### WHAT YOU SHOULD DO
Go through the listing and copy each line with the string "best".

### RECORD EXTRACTS
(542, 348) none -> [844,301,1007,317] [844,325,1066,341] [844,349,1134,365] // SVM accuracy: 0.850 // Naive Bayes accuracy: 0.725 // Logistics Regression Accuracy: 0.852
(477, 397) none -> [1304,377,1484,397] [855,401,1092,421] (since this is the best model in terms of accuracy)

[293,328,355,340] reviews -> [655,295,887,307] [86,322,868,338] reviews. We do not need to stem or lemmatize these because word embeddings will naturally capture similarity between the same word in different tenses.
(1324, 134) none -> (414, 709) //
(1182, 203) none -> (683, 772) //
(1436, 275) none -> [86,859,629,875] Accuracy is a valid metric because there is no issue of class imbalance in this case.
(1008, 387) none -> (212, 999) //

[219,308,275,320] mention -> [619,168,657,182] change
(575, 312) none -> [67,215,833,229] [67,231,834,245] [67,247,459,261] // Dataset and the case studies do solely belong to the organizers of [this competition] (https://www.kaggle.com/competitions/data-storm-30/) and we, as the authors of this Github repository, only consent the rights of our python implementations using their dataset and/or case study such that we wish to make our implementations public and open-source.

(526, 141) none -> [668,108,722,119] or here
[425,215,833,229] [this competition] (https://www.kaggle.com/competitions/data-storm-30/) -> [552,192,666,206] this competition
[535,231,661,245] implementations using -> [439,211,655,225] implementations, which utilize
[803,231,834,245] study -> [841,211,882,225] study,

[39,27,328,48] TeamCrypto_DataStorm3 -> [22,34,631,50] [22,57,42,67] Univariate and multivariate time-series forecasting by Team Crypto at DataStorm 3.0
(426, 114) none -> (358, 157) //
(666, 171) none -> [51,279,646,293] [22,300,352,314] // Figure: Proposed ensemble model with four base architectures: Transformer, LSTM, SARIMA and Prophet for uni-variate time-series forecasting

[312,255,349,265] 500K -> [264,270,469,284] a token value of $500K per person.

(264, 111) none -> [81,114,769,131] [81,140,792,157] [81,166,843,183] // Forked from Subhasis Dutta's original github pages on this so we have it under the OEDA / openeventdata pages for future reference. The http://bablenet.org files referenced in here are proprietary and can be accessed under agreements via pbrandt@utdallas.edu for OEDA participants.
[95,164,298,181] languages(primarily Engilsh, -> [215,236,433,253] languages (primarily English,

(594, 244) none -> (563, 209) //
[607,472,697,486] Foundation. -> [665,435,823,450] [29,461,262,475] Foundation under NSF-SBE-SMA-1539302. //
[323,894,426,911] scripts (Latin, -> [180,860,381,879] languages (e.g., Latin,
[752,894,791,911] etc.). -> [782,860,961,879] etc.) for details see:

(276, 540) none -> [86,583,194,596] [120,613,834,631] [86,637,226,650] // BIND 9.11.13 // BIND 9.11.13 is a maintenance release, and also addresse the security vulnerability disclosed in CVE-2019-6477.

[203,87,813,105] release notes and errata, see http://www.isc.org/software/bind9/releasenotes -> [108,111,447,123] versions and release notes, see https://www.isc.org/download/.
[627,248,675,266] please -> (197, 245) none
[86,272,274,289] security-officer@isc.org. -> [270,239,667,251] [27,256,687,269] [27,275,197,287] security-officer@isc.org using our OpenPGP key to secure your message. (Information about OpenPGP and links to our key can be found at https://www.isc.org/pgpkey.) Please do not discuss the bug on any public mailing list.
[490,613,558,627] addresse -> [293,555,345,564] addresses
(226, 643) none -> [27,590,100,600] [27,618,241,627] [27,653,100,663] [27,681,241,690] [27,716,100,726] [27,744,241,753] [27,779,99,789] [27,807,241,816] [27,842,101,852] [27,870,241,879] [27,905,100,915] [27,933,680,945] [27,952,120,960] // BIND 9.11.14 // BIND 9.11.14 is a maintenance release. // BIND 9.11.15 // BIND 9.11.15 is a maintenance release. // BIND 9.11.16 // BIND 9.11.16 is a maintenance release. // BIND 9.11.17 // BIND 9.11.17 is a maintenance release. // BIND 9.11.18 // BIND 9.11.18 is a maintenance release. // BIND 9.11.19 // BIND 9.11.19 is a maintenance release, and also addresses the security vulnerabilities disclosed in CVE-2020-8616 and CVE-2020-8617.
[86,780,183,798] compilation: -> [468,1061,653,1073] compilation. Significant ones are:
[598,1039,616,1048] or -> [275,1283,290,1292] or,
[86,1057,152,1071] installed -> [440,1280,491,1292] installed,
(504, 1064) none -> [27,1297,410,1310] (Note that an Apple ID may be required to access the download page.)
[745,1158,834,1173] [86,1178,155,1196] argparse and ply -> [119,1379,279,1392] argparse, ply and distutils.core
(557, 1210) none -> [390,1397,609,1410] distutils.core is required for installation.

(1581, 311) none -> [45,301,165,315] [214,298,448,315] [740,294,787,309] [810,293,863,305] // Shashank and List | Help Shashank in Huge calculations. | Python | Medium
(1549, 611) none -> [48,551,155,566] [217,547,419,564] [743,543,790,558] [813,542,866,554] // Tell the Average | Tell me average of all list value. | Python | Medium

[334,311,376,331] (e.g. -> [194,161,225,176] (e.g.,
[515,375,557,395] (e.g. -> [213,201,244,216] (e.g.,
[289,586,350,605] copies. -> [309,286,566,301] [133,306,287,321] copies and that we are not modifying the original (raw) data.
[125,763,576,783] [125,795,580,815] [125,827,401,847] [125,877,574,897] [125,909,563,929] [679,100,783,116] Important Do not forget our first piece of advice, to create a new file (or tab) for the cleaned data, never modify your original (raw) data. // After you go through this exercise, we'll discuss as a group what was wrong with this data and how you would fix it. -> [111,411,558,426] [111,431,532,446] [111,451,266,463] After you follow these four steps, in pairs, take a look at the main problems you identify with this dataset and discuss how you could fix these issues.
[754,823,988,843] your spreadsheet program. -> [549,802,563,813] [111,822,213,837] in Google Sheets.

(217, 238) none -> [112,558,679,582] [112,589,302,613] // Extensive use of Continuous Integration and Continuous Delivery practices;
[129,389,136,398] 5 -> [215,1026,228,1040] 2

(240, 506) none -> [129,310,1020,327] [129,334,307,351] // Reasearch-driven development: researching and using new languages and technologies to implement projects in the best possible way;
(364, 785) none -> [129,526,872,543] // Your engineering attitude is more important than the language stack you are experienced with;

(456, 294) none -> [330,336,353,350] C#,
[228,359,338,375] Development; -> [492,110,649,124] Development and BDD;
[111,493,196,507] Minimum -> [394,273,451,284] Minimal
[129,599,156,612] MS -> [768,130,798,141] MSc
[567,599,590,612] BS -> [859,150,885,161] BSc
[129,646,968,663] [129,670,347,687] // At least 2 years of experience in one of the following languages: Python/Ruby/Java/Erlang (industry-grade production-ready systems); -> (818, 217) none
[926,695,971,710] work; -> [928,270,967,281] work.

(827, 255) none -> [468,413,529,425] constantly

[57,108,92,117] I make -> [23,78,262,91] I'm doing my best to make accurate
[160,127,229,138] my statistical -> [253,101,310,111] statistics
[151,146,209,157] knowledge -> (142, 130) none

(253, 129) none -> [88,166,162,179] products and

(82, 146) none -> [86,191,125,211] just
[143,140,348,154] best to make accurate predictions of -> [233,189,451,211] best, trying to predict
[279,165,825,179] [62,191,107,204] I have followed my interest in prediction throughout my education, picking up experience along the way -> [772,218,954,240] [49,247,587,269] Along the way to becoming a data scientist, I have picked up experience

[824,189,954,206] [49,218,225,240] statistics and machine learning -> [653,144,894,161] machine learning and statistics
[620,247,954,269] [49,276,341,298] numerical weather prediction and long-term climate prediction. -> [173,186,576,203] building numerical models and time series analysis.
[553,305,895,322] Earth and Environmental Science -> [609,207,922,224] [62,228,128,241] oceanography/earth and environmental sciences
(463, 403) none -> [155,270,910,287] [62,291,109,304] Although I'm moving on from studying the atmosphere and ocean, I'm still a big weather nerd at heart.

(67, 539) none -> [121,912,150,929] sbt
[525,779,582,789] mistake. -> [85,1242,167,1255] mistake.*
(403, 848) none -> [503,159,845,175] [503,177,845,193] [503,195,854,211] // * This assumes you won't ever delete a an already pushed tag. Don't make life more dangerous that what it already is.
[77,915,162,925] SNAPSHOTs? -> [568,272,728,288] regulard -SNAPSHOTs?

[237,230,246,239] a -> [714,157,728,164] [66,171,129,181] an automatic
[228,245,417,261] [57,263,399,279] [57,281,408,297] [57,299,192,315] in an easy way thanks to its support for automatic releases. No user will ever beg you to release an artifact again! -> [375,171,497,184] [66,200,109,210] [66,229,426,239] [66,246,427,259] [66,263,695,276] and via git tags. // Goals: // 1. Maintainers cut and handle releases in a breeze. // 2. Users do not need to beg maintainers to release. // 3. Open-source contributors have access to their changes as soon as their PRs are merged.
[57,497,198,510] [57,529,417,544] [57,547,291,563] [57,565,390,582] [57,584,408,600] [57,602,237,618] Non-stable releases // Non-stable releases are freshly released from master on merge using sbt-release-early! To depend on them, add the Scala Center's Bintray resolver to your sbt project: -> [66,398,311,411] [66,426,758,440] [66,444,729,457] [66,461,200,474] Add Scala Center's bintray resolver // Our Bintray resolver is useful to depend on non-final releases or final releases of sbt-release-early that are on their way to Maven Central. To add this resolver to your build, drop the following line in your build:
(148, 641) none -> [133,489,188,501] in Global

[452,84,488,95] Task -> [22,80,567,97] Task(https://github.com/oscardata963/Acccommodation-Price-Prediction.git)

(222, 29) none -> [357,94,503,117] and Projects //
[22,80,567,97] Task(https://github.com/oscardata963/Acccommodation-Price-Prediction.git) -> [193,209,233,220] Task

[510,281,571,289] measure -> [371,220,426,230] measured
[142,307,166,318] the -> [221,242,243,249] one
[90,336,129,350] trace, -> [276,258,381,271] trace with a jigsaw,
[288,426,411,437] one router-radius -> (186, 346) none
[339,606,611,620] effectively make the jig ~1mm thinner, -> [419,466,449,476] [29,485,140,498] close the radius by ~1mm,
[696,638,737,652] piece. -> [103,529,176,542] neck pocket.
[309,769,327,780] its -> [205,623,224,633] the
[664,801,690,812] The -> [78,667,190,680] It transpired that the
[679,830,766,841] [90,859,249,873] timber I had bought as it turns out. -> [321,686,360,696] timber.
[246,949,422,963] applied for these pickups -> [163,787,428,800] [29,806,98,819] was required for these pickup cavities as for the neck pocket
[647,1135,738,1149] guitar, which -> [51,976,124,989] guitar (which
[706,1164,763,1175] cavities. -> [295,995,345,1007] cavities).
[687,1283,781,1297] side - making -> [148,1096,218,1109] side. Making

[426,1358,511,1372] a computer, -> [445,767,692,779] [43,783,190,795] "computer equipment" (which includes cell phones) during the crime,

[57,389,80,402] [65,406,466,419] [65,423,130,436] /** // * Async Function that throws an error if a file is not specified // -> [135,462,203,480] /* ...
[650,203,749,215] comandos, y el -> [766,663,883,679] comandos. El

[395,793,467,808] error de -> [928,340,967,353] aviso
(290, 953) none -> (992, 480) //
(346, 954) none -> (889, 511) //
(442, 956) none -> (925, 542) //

### EXERCISE ANSWER
(477, 397) none -> [1304,377,1484,397] [855,401,1092,421] (since this is the best model in terms of accuracy)
(240, 506) none -> [129,310,1020,327] [129,334,307,351] // Reasearch-driven development: researching and using new languages and technologies to implement projects in the best possible way;
[57,108,92,117] I make -> [23,78,262,91] I'm doing my best to make accurate
[143,140,348,154] best to make accurate predictions of -> [233,189,451,211] best, trying to predict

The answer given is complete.